Yeah, you're right. It's totally fair to compare how the EU treats its people to how Iran is treating its people right now. Good job. :-/

  • it's a very weird kind of propaganda I see a lot of lately.

    Everything is the same and comparable never mind how hyperbolic. Doubt it? be showered with cherry picked micro facts that on the surface are similar.

    This rests on the fact that in order to establish a big picture you have to take small facts and agree on the big picture, and that leap from small and verifiable to large and analytic is the place you can inject faith and emotion

    • This seems to happen a lot.

      The UK is doing some shitty stuff and a man was arrested for wearing a “Plasticine Action” t-shirt a few weeks ago, “Palestine Action” being a proscribed group in the UK, and showing support being an offence. When the mistake was realised he was released after a few hours with an apology.

      These things are objectively terrible, shouldn’t be happening. The UK government is under popular and legal pressure to un-proscribe the group as hundreds (thousands?) have been arrested and charged.

      But it is not the same as someone being ‘disappeared’ in South American dictatorships, where they would be taken and denied process for years if not killed outright. Yet people here drew that comparison. He was arrested for inconvenient speech! It’s the same! And then I came under fire for defending the actions of the UK, having done nothing of the sort.

      It’s really weird to watch.

      18 replies →

  • I live in EU and I oppose internet cenorship, privacy invasion and many other bad things the governments have been doing for years now.
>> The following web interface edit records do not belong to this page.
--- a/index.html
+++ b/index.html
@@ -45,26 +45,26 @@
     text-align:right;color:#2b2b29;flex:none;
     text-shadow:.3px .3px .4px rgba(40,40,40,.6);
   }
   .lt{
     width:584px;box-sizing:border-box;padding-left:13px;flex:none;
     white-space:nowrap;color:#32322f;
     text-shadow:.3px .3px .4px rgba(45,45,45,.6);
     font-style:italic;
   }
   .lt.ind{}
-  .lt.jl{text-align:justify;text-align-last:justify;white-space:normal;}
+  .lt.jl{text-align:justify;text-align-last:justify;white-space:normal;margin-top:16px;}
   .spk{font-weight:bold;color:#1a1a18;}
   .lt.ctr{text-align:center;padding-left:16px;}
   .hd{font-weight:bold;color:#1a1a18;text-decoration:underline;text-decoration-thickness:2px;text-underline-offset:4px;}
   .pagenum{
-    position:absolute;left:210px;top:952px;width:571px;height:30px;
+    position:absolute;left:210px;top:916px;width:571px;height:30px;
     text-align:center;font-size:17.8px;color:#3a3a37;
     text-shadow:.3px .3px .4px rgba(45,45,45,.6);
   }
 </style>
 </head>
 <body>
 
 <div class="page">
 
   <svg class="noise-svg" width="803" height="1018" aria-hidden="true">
    I can't do anything about iran, i don't live there, neither does anyone else commenting here it seems... but many of us do live in EU, and are bothered by EU doing the same thing as iran, even if it's on a smaller scale (for now). You can't support censorship at home and then act outraged when someone else just implements more of it... even though some do, as long as the censored things are the things they personally don't like.
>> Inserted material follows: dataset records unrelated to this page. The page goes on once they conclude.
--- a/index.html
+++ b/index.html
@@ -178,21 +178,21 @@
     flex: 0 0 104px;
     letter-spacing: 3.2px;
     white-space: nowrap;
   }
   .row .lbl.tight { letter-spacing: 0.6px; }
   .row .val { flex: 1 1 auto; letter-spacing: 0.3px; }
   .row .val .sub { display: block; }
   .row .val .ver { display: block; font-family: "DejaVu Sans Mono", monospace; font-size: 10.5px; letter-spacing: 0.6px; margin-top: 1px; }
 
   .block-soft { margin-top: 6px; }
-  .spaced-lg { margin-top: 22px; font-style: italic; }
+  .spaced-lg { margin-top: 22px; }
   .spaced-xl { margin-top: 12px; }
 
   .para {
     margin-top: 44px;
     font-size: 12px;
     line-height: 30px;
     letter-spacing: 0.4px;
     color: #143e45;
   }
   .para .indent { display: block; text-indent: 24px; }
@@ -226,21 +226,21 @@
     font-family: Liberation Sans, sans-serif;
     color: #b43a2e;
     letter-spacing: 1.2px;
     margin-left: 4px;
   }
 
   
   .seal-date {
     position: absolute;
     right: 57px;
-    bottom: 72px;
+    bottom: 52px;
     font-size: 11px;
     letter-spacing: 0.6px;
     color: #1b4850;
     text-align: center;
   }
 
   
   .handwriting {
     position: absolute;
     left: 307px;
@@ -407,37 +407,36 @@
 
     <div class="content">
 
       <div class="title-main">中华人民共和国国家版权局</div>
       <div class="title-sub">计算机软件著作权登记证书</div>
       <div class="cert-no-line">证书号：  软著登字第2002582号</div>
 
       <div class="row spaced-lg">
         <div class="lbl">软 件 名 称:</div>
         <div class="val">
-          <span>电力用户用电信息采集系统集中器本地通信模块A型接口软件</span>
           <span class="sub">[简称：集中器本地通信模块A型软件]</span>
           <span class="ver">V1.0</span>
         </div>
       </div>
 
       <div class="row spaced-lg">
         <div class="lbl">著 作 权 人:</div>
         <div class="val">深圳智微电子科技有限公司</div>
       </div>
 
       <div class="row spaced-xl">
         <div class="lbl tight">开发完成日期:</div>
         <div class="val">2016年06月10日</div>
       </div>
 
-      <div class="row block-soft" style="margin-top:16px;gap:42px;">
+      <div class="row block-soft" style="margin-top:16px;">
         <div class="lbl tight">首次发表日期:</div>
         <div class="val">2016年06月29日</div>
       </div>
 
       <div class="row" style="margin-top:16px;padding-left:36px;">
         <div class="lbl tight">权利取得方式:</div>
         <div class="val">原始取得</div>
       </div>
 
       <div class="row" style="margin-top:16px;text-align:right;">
    To be fair, i'm more worried about UK, since it's a "test ground" to see how things work before the bad thing are implemented elsewhere, but either way, in my small country we have a saying, that "people should first sweep infront of their own doorways", and yeah, EU and our censorship is my doorway in this case.

    TLDR: if we're bothered by internet censorship, we should first stop at 'at home'.
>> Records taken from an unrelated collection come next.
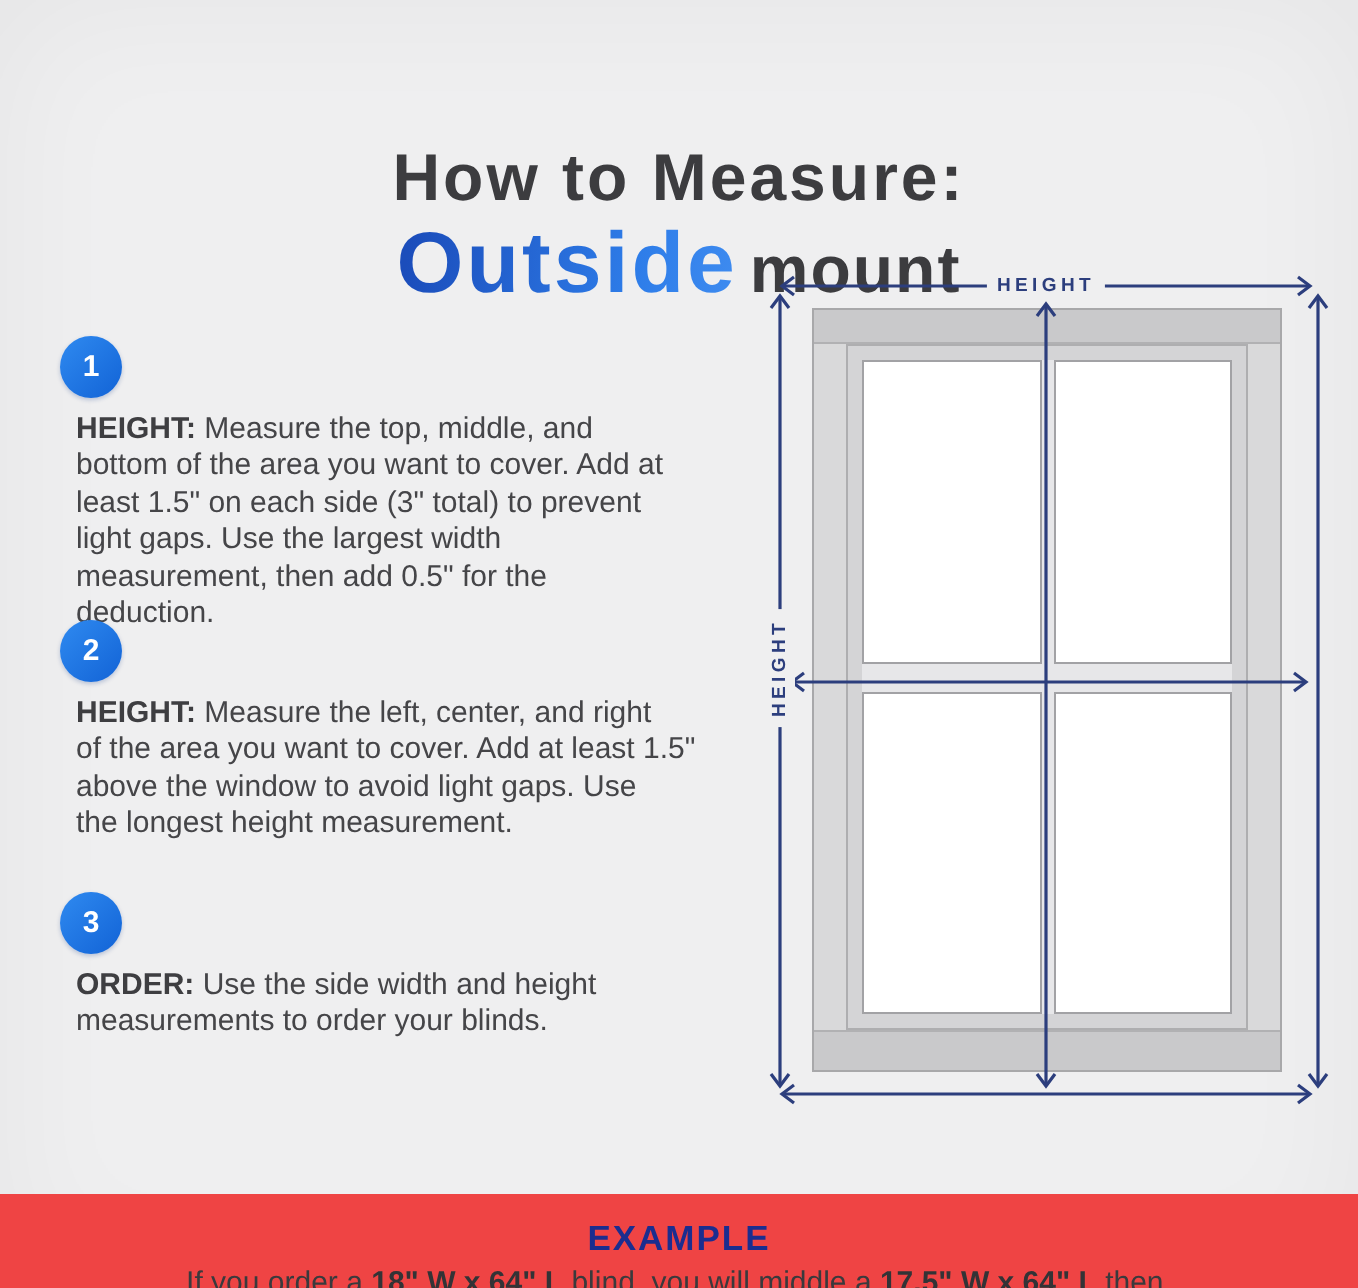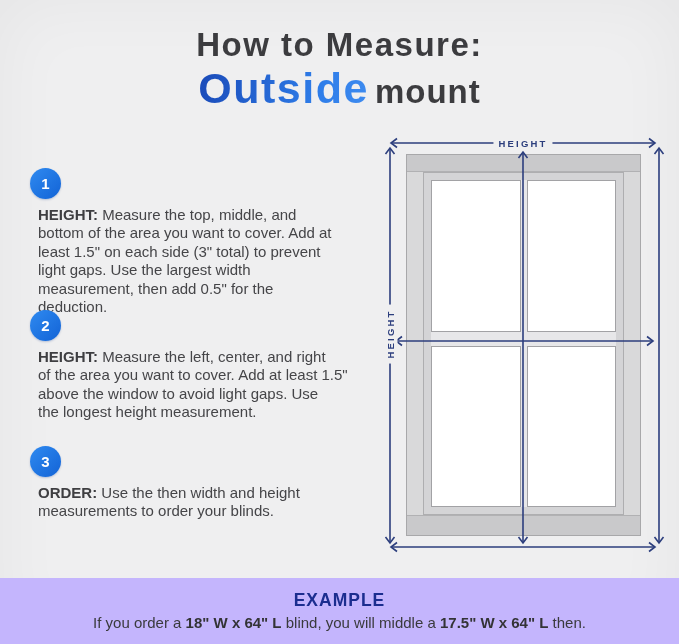--- a/index.html
+++ b/index.html
@@ -19,20 +19,21 @@
     overflow:hidden;
     font-family:"Liberation Sans","DejaVu Sans",sans-serif;
     box-shadow:inset 0 0 70px rgba(0,0,0,0.045);
   }
 
   
   .title{position:absolute;top:28px;left:0;right:0;text-align:center;line-height:1;}
   .title .line1{
     font-size:33px;font-weight:700;letter-spacing:1.5px;
     color:var(--heading-dark,#3c3c3f);
+    margin-top:44px;
   }
   .title .line2{margin-top:6px;}
   .title .hl{
     font-size:43px;font-weight:700;letter-spacing:1.5px;
     background:linear-gradient(100deg,#1b4dbb 5%,#2e7de9 70%,#3f8cf0 100%);
     -webkit-background-clip:text;background-clip:text;
     color:transparent;-webkit-text-fill-color:transparent;
   }
   .title .suffix{
     font-size:33px;font-weight:700;letter-spacing:1px;
@@ -88,22 +89,22 @@
     font-size:9.5px;font-weight:700;letter-spacing:2.2px;
     color:var(--navy,#2c3e7d);
     background:var(--page-bg,#efeff0);
     padding:2px 5px;white-space:nowrap;
   }
   .dim-label.width{left:147px;top:17px;transform:translate(-50%,-50%);}
   .dim-label.height{left:14px;top:208px;transform:translate(-50%,-50%) rotate(-90deg);}
 
   
   .footer{
-    position:absolute;left:0;right:0;bottom:0;height:66px;
-    background:#c4b5fd;text-align:center;
+    position:absolute;left:0;right:0;bottom:0;height:47px;
+    background:#ef4444;text-align:center;
   }
   .ex-heading{
     margin-top:12px;
     font-size:17.5px;font-weight:700;letter-spacing:1px;
     color:var(--example-blue,#1b2d8f);
   }
   .ex-text{
     margin-top:3px;
     font-size:15px;color:#3a3a3d;
   }
@@ -133,21 +134,21 @@
     </div>
     <div class="step s2">
       <div class="badge">2</div>
       <p><strong>HEIGHT:</strong><span> Measure the left, center, and right
 of the area you want to cover. Add at least 1.5"
 above the window to avoid light gaps. Use
 the longest height measurement.</span></p>
     </div>
     <div class="step s3">
       <div class="badge">3</div>
-      <p><strong>ORDER:</strong><span> Use the then width and height
+      <p><strong>ORDER:</strong><span> Use the side width and height
 measurements to order your blinds.</span></p>
     </div>
   </section>
 
   <figure class="diagram">
 
     <div class="win">
       <div class="band-top"></div>
       <div class="band-bottom"></div>
       <div class="casing">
    • If not for EU there would already be multiple states with privacy invasive systems seen in UK.. We are close of getting there and they keep on trying, but so far the blocking states are enough as majority.

      Sure EU has some fkn horrible sides to it, such as the anonymous vote to get big stuff through when a majority should be enough as democracy depicts, but currently 2 states out of all EU states can block the big decisions...

    • > I can't do anything about iran, i don't live there

      You also don’t live in the United States, or in Israel or Palestine but folks tend to forget that it seems.

      But you can do something anyway which is to be aware of the atrocities committed by Iran’s regime, make sure your government is aware of your opinion, you can protest outside the Iranian embassy in your country, help Iranian dissidents, help Iranians find sneaky ways to get internet access, &c.

      I’m not expecting anyone to do those things but I find this “I don’t live there” argument continue to creep up whenever it comes to Iran but it never enters conversation when it comes to specific other countries.

      > TLDR: if we're bothered by internet censorship, we should first stop at 'at home'.

      Sure but you don’t have to focus on one issue at a time. Honestly resorting Internet access in Iran is probably more important than whatever rules and things the EU is implementing because in Iran people are actually dying and you can always change the EU rules back through democratic processes.